:: What needs to be done ::
Copy out exactly the lines from the one containing "- This project" through the end of the records, and no pictures.

*** Opening of Supplied material ***

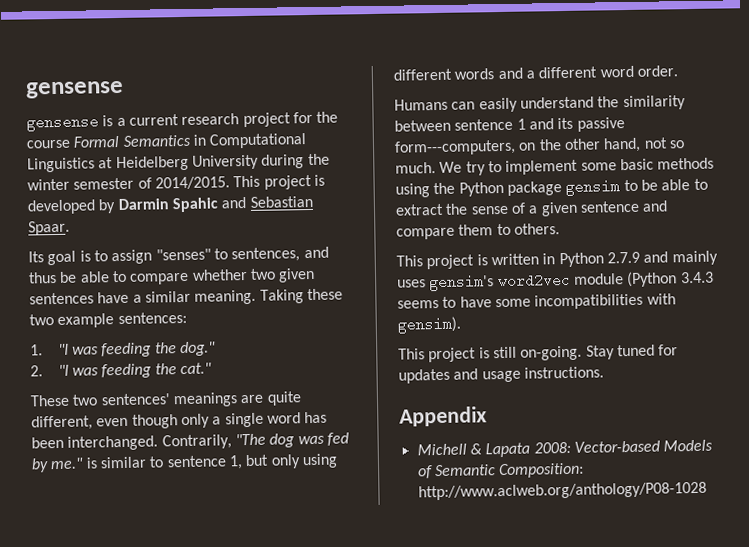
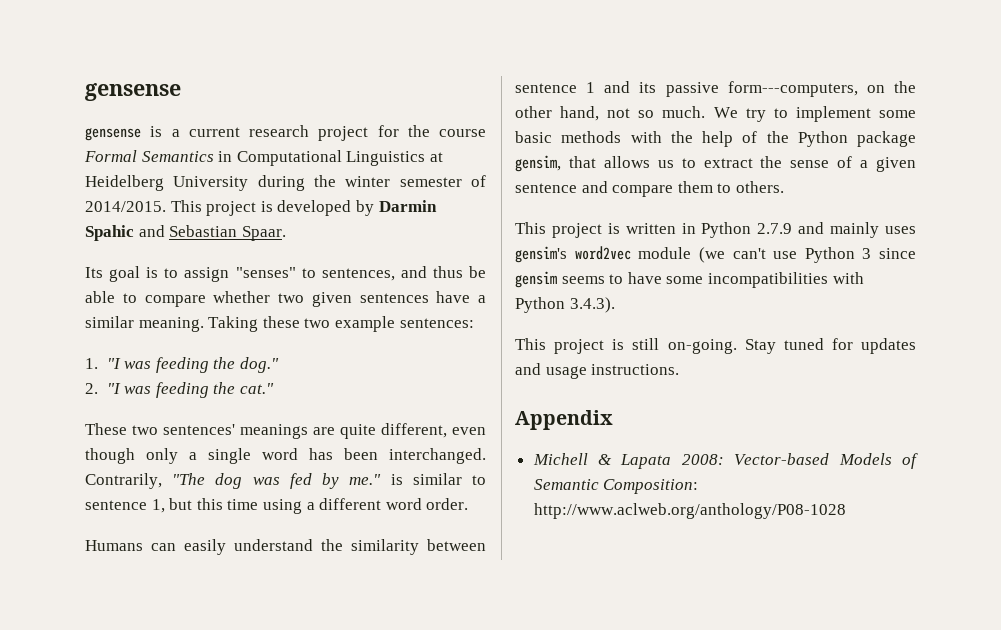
- Contrarily, "The dog was fed by me." is similar to sentence 1, but only using different words and a different word order.
+ Contrarily, "The dog was fed by me." is similar to sentence 1, but this time using a different word order.
- We try to implement some basic methods using the Python package gensim to be able to extract the sense of a given sentence and compare them to others.
+ We try to implement some basic methods with the help of the Python package gensim, that allows us to extract the sense of a given sentence and compare them to others.
- This project is written in Python 2.7.9 and mainly uses gensim's word2vec module (Python 3.4.3 seems to have some incompatibilities with gensim).
+ This project is written in Python 2.7.9 and mainly uses gensim's word2vec module (we can't use Python 3 since gensim seems to have some incompatibilities with Python 3.4.3).

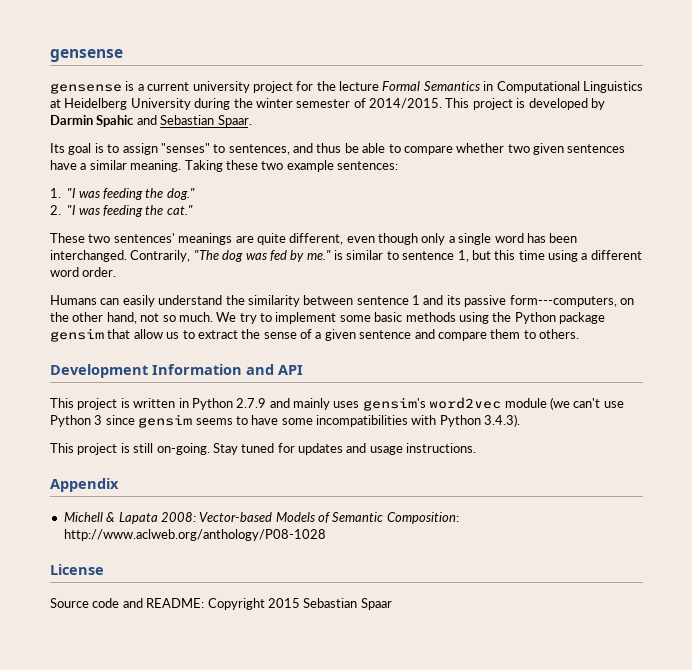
- gensense is a current research project for the course Formal Semantics in Computational Linguistics at Heidelberg University during the winter semester of 2014/2015.
+ gensense is a current university project for the lecture Formal Semantics in Computational Linguistics at Heidelberg University during the winter semester of 2014/2015.
- We try to implement some basic methods with the help of the Python package gensim, that allows us to extract the sense of a given sentence and compare them to others.
+ We try to implement some basic methods using the Python package gensim that allow us to extract the sense of a given sentence and compare them to others.
+ Development Information and API
+ License
+ Source code and README: Copyright 2015 Sebastian Spaar

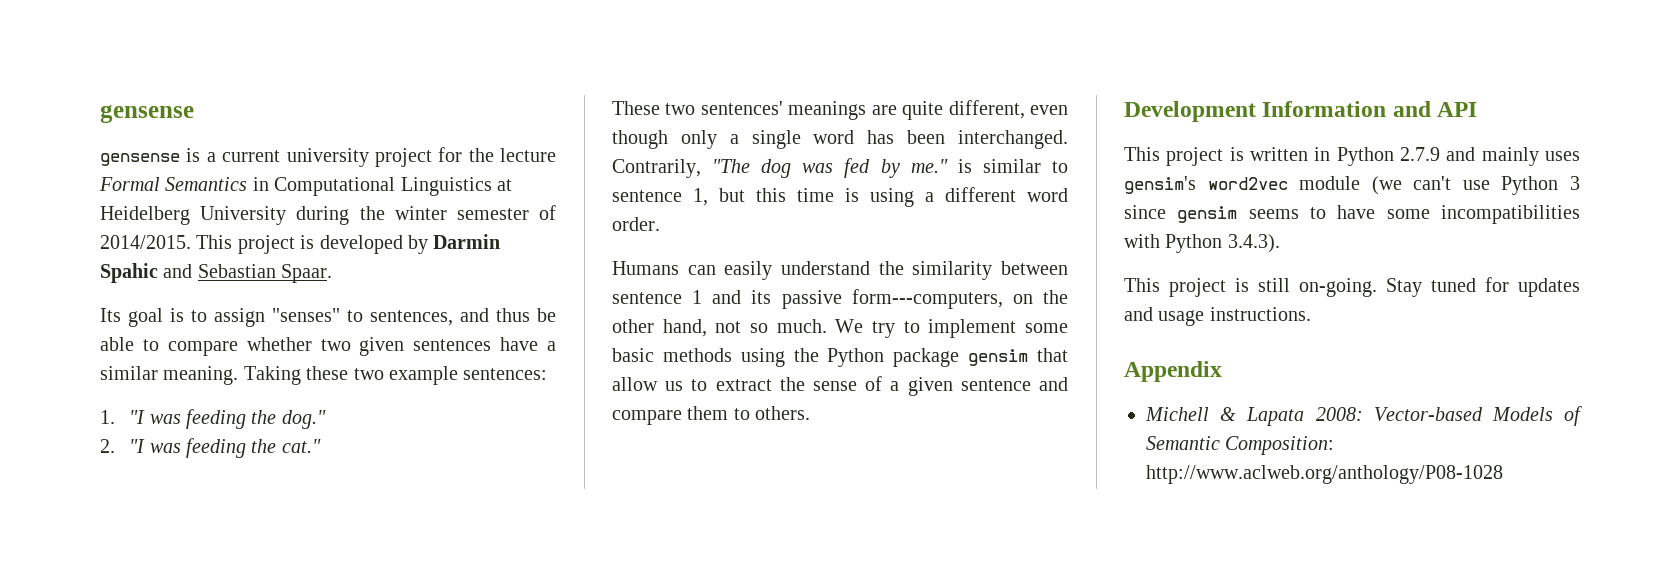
- Contrarily, "The dog was fed by me." is similar to sentence 1, but this time using a different word order.
+ Contrarily, "The dog was fed by me." is similar to sentence 1, but this time is using a different word order.
- License
- Source code and README: Copyright 2015 Sebastian Spaar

*** Close of Supplied material ***

:: Solution to this exercise ::
- This project is written in Python 2.7.9 and mainly uses gensim's word2vec module (Python 3.4.3 seems to have some incompatibilities with gensim).
+ This project is written in Python 2.7.9 and mainly uses gensim's word2vec module (we can't use Python 3 since gensim seems to have some incompatibilities with Python 3.4.3).

- gensense is a current research project for the course Formal Semantics in Computational Linguistics at Heidelberg University during the winter semester of 2014/2015.
+ gensense is a current university project for the lecture Formal Semantics in Computational Linguistics at Heidelberg University during the winter semester of 2014/2015.
- We try to implement some basic methods with the help of the Python package gensim, that allows us to extract the sense of a given sentence and compare them to others.
+ We try to implement some basic methods using the Python package gensim that allow us to extract the sense of a given sentence and compare them to others.
+ Development Information and API
+ License
+ Source code and README: Copyright 2015 Sebastian Spaar

- Contrarily, "The dog was fed by me." is similar to sentence 1, but this time using a different word order.
+ Contrarily, "The dog was fed by me." is similar to sentence 1, but this time is using a different word order.
- License
- Source code and README: Copyright 2015 Sebastian Spaar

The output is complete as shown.